## About this task
Find the lines below that contain the word "none" and count them. Only the number should be given.
=== Begin Enclosure ===
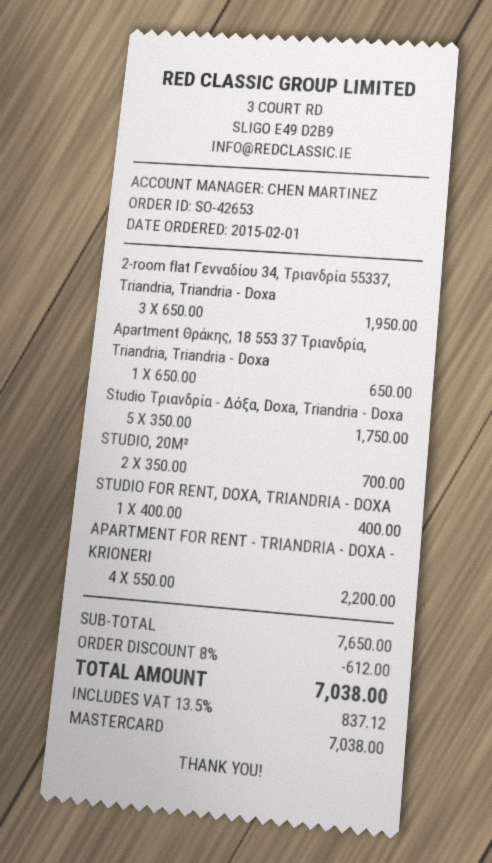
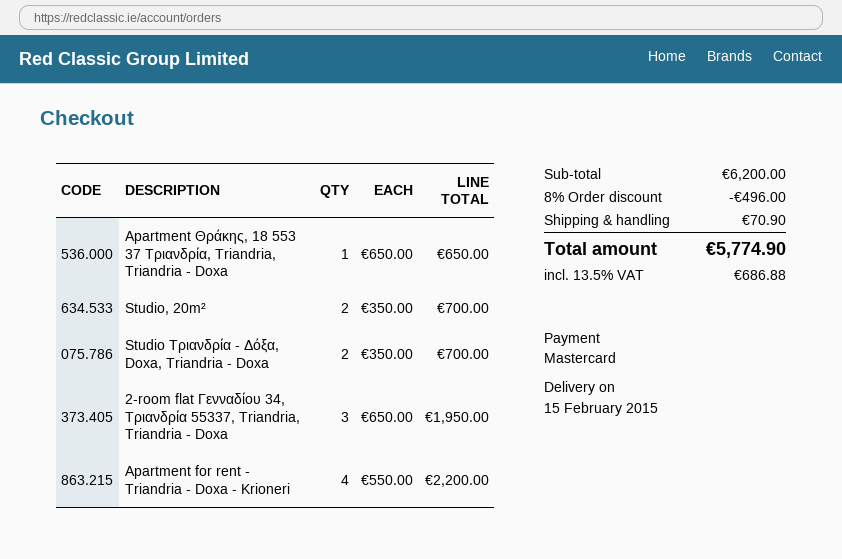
Studio Τριανδρία - Δόξα, Doxa, Triandria - Doxa: 5 x 350.00 = 1750.00 -> 2 x 350.00 = 700.00
STUDIO FOR RENT, DOXA, TRIANDRIA - DOXA: 1 x 400.00 = 400.00 -> none
subtotal: 7650.00 -> 6200.00
discount: 8% = 612.00 -> 8% = 496.00
shipping: none -> 70.90
tax: 13.5% = 837.12 -> 13.5% = 686.88
total: 7038.00 -> 5774.90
=== End Enclosure ===
## Task answer
2